Oh and modern Java is much nicer to work with than old school Java, and becoming better. We're very confident with our choice and we can see a good future ahead for the language.


It's an average imperative OO language that has a lot of devs, a lot of libraries, and world-class optimization of GC and method dispatch (Sun had acqui-hired the StrongTalk team).


I am a fan of Scala, personally, when it comes to its use as a more concise, more elegant Java - with full access to the Java ecosystem and its libraries.


Scala's great if you can end up in a code base that is "scala as a better java" instead of "scala as haskell on the jvm".
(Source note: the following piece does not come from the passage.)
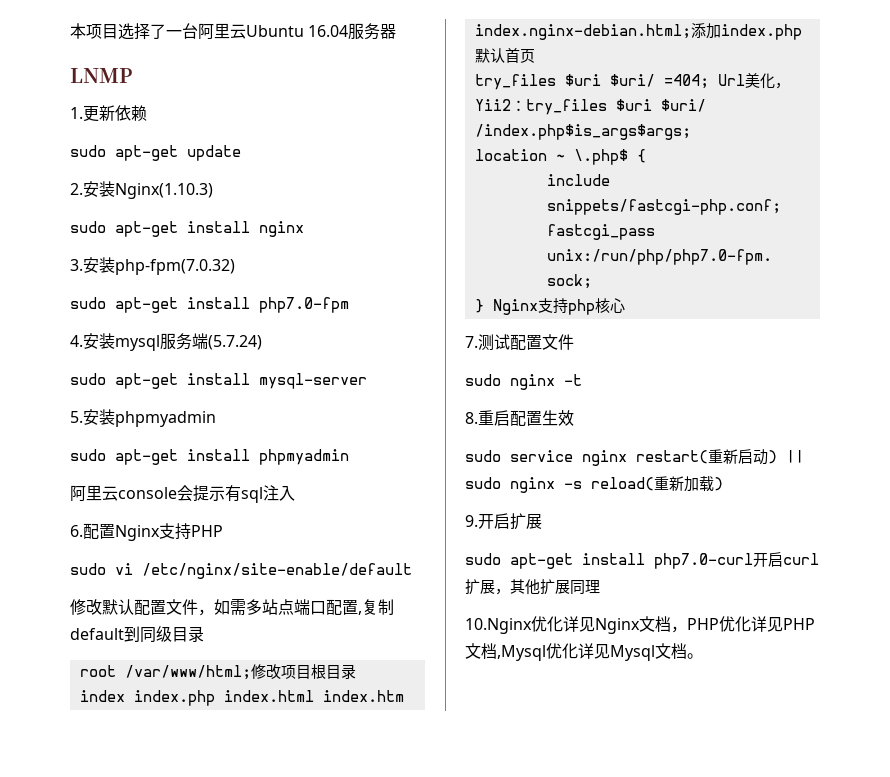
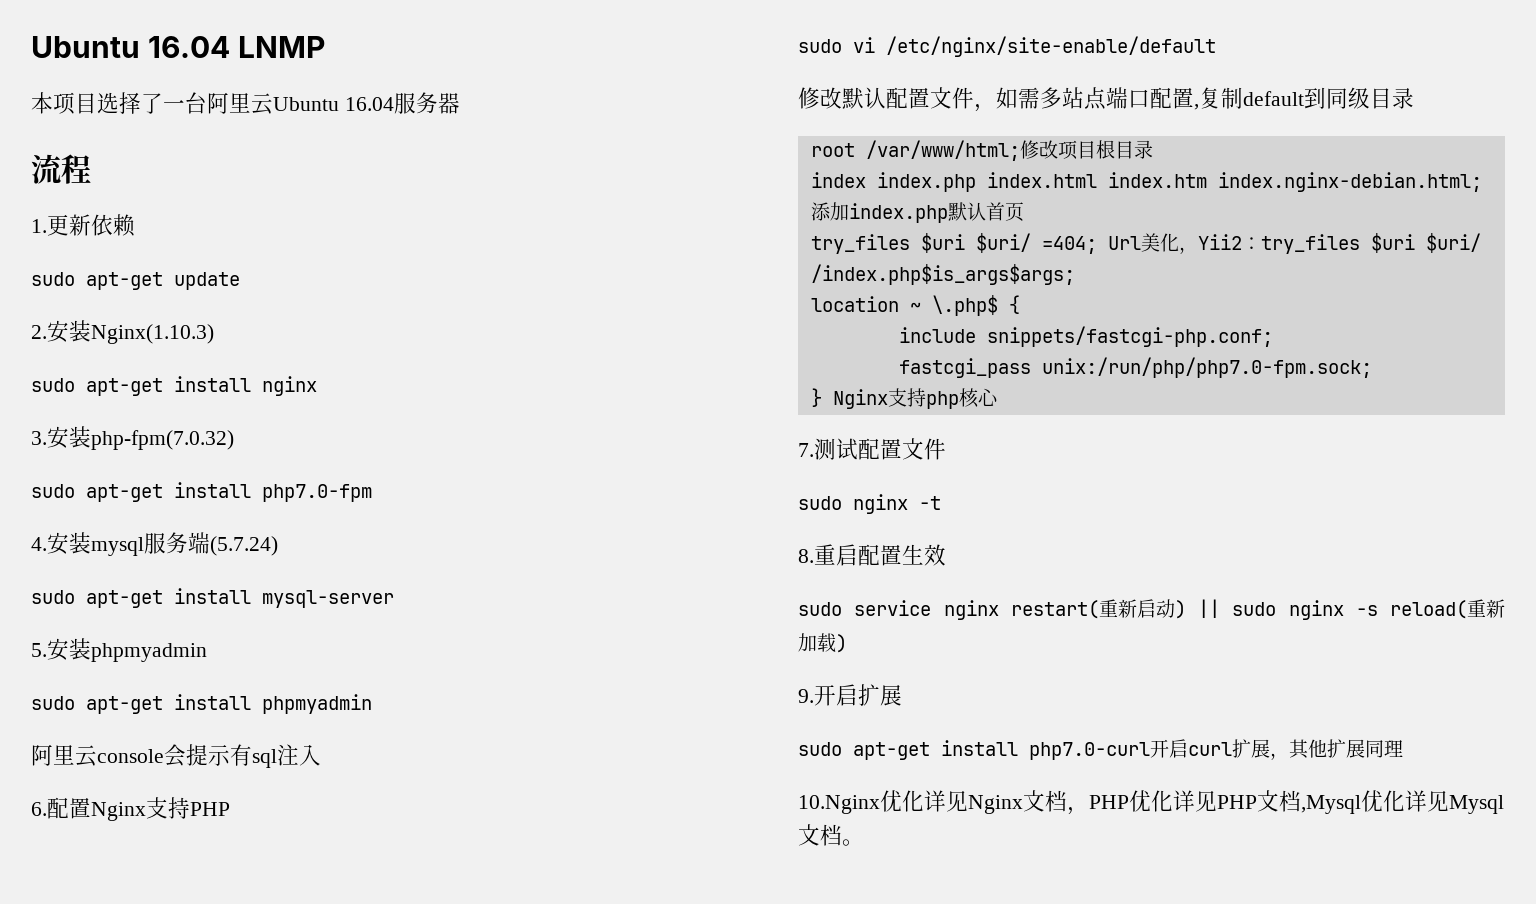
(70, 31) none -> [31,36,326,58] Ubuntu 16.04 LNMP //
[70,68,132,83] LNMP -> [31,154,91,184] 流程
Thank you for the thoughtful replies, all. This is why HN is great.


I feel for the enterprise Java devs. Doesn’t matter how good the language becomes and what shiny new features it gets, they are forever tied to a version 20 years out of date. Working with a client right now with dozens to close to a hundred Java 8 apps still being maintained.


IIRC less than half of all deployments are on Java 8. Most of the community has moved past it.


This used to be true, but is it still? Docker and serverless have changed this considerably.




Which variant of JDk is common for personal use? Is it still Temurin?


Any of them except for the Oracle Commercial build.